Requirement:
Your answer must repeat all of the entries word for word, without any images.

Task material:
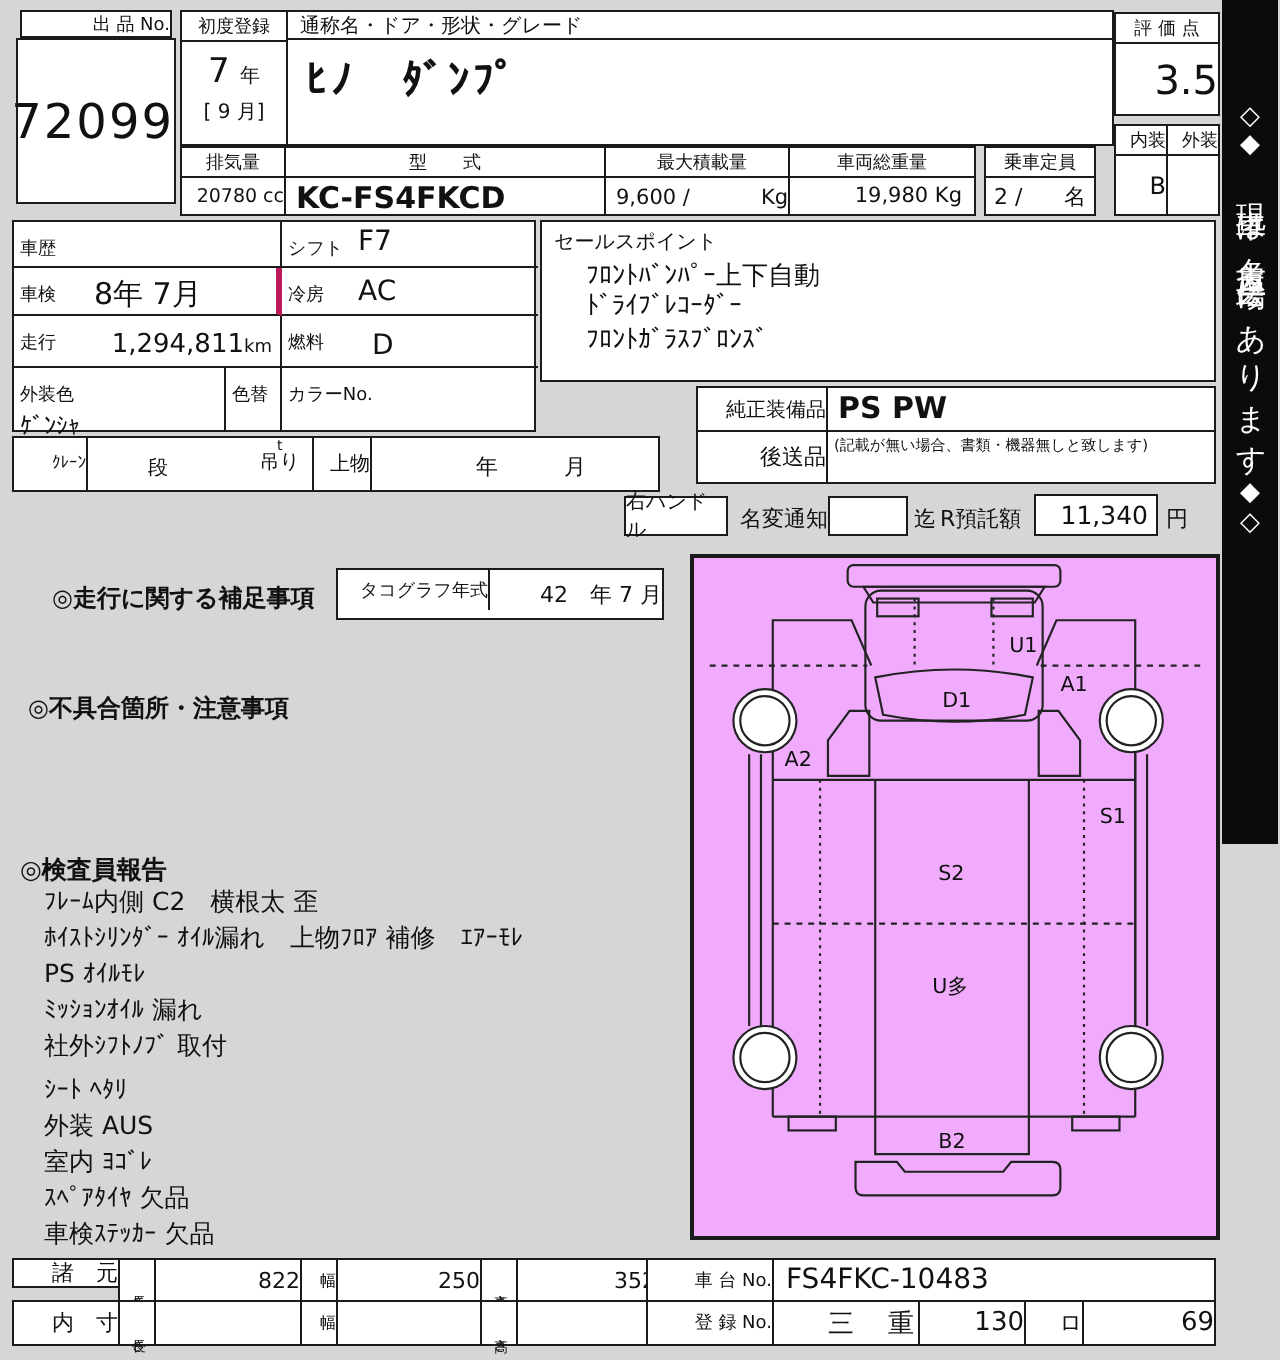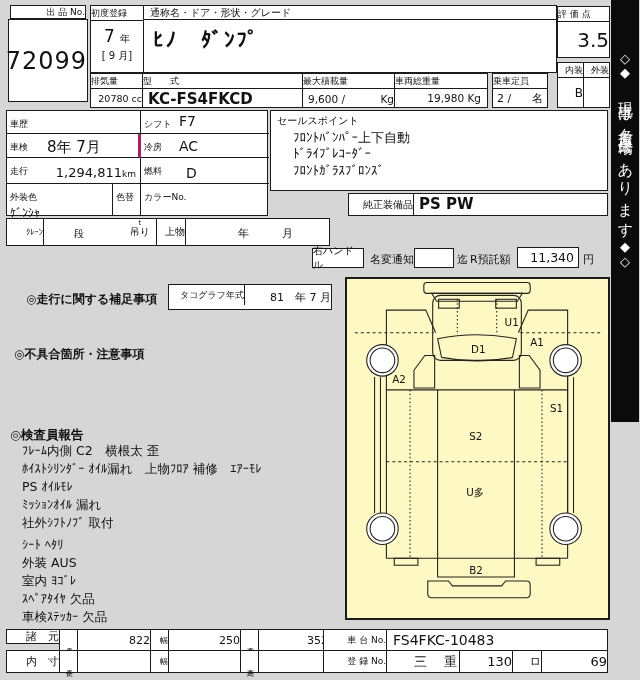--- a/index.html
+++ b/index.html
@@ -9,7 +9,7 @@
   .b{border:1px solid #1b1b1b;background:#fff;}
   .f{display:flex;align-items:center;justify-content:flex-end;}
   .lb{font-size:9px;white-space:nowrap;}
-  .hd{height:14px;border-bottom:1px solid #1b1b1b;display:flex;align-items:center;font-size:9px;white-space:nowrap;}
+  .hd{height:14px;border-bottom:1px solid #1b1b1b;display:flex;align-items:center;justify-content:center;font-size:9px;white-space:nowrap;}
   .vtext{writing-mode:vertical-rl;text-orientation:upright;}
   .cellpad{padding:1px 3px;}
   .nw{white-space:nowrap;}

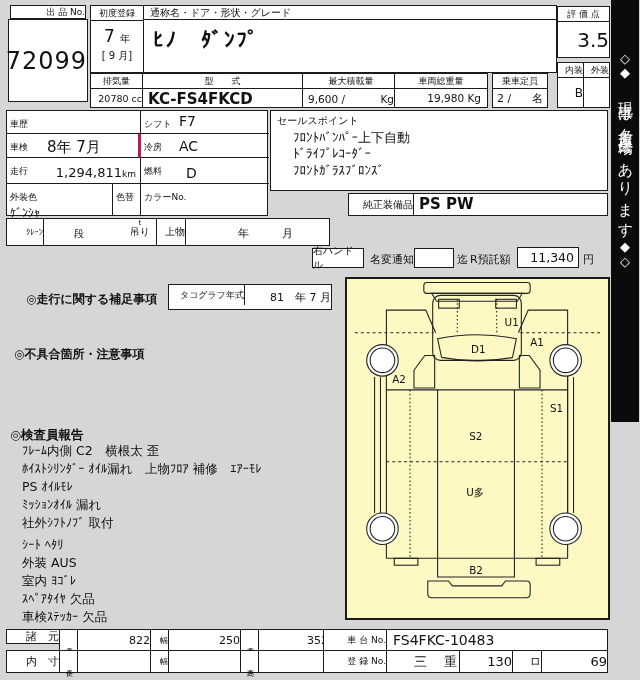--- a/index.html
+++ b/index.html
@@ -170,6 +170,10 @@
     <div class="a f" style="left:0;top:0;width:65px;height:21px;border-right:1px solid #1b1b1b;font-size:10px">純正装備品</div>
     <div class="a nw" style="left:70px;top:1px;font-size:15px;font-weight:bold">PS PW</div>
   </div>
+  <div class="a b" style="left:348px;top:215px;width:260px;height:27px">
+    <div class="a f" style="left:0;top:0;width:65px;height:25px;border-right:1px solid #1b1b1b;font-size:11px">後送品</div>
+    <div class="a nw" style="left:68px;top:2px;font-size:7.5px">(記載が無い場合、書類・機器無しと致します)</div>
+  </div>
 
   <div class="a b f" style="left:312px;top:248px;width:52px;height:20px;font-size:10px">右ハンドル</div>
   <span class="a nw" style="left:370px;top:252px;font-size:11px">名変通知</span>

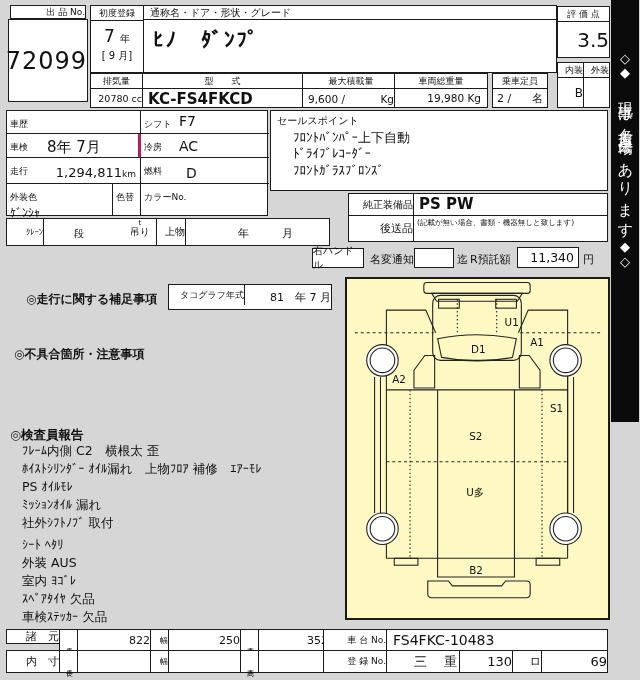--- a/index.html
+++ b/index.html
@@ -186,7 +186,7 @@
   <div class="a nw" style="left:26px;top:291px;font-size:12px;font-weight:600">◎走行に関する補足事項</div>
   <div class="a b" style="left:168px;top:284px;width:164px;height:26px">
     <div class="a f" style="left:0;top:0;width:76px;height:20px;border-right:1px solid #1b1b1b;font-size:9px">タコグラフ年式</div>
-    <div class="a f nw" style="left:76px;top:0;width:86px;height:24px;font-size:11px">81　年 7 月</div>
+    <div class="a f nw" style="left:76px;top:0;width:86px;height:24px;font-size:11px">42　年 7 月</div>
   </div>
   <div class="a nw" style="left:14px;top:346px;font-size:12px;font-weight:600">◎不具合箇所・注意事項</div>
 

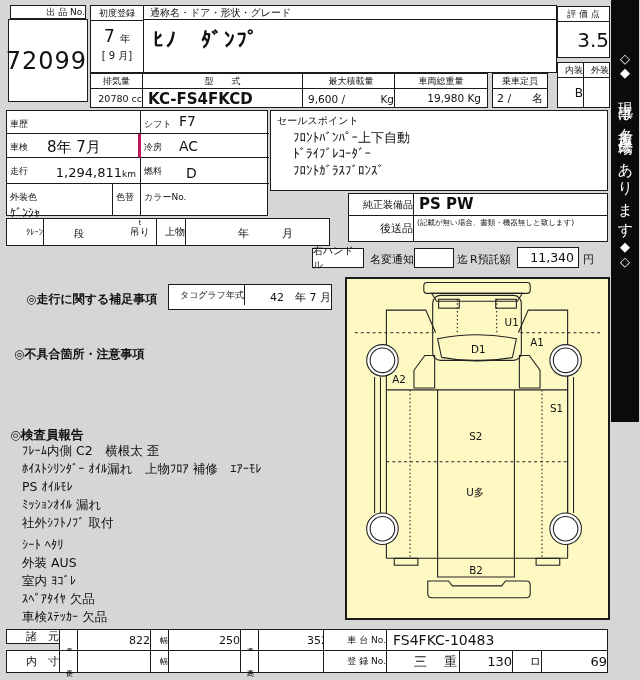--- a/index.html
+++ b/index.html
@@ -202,7 +202,7 @@
   <div class="a nw" style="left:22px;top:591px;font-size:12.5px">ｽﾍﾟｱﾀｲﾔ 欠品</div>
   <div class="a nw" style="left:22px;top:609px;font-size:12.5px">車検ｽﾃｯｶｰ 欠品</div>
 
-  <div class="a" style="left:345px;top:277px;width:265px;height:343px;background:#fef9c3;border:2px solid #1b1b1b">
+  <div class="a" style="left:345px;top:277px;width:265px;height:343px;background:#f0abfc;border:2px solid #1b1b1b">
     <svg class="diag" viewBox="0 0 265 343" width="261" height="339">
 
       <rect x="78" y="3" width="108" height="11" rx="3"></rect>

Task response:
--- a/index.html
+++ b/index.html
@@ -9,7 +9,7 @@
   .b{border:1px solid #1b1b1b;background:#fff;}
   .f{display:flex;align-items:center;justify-content:flex-end;}
   .lb{font-size:9px;white-space:nowrap;}
-  .hd{height:14px;border-bottom:1px solid #1b1b1b;display:flex;align-items:center;font-size:9px;white-space:nowrap;}
+  .hd{height:14px;border-bottom:1px solid #1b1b1b;display:flex;align-items:center;justify-content:center;font-size:9px;white-space:nowrap;}
   .vtext{writing-mode:vertical-rl;text-orientation:upright;}
   .cellpad{padding:1px 3px;}
   .nw{white-space:nowrap;}

--- a/index.html
+++ b/index.html
@@ -170,6 +170,10 @@
     <div class="a f" style="left:0;top:0;width:65px;height:21px;border-right:1px solid #1b1b1b;font-size:10px">純正装備品</div>
     <div class="a nw" style="left:70px;top:1px;font-size:15px;font-weight:bold">PS PW</div>
   </div>
+  <div class="a b" style="left:348px;top:215px;width:260px;height:27px">
+    <div class="a f" style="left:0;top:0;width:65px;height:25px;border-right:1px solid #1b1b1b;font-size:11px">後送品</div>
+    <div class="a nw" style="left:68px;top:2px;font-size:7.5px">(記載が無い場合、書類・機器無しと致します)</div>
+  </div>
 
   <div class="a b f" style="left:312px;top:248px;width:52px;height:20px;font-size:10px">右ハンドル</div>
   <span class="a nw" style="left:370px;top:252px;font-size:11px">名変通知</span>

--- a/index.html
+++ b/index.html
@@ -186,7 +186,7 @@
   <div class="a nw" style="left:26px;top:291px;font-size:12px;font-weight:600">◎走行に関する補足事項</div>
   <div class="a b" style="left:168px;top:284px;width:164px;height:26px">
     <div class="a f" style="left:0;top:0;width:76px;height:20px;border-right:1px solid #1b1b1b;font-size:9px">タコグラフ年式</div>
-    <div class="a f nw" style="left:76px;top:0;width:86px;height:24px;font-size:11px">81　年 7 月</div>
+    <div class="a f nw" style="left:76px;top:0;width:86px;height:24px;font-size:11px">42　年 7 月</div>
   </div>
   <div class="a nw" style="left:14px;top:346px;font-size:12px;font-weight:600">◎不具合箇所・注意事項</div>
 

--- a/index.html
+++ b/index.html
@@ -202,7 +202,7 @@
   <div class="a nw" style="left:22px;top:591px;font-size:12.5px">ｽﾍﾟｱﾀｲﾔ 欠品</div>
   <div class="a nw" style="left:22px;top:609px;font-size:12.5px">車検ｽﾃｯｶｰ 欠品</div>
 
-  <div class="a" style="left:345px;top:277px;width:265px;height:343px;background:#fef9c3;border:2px solid #1b1b1b">
+  <div class="a" style="left:345px;top:277px;width:265px;height:343px;background:#f0abfc;border:2px solid #1b1b1b">
     <svg class="diag" viewBox="0 0 265 343" width="261" height="339">
 
       <rect x="78" y="3" width="108" height="11" rx="3"></rect>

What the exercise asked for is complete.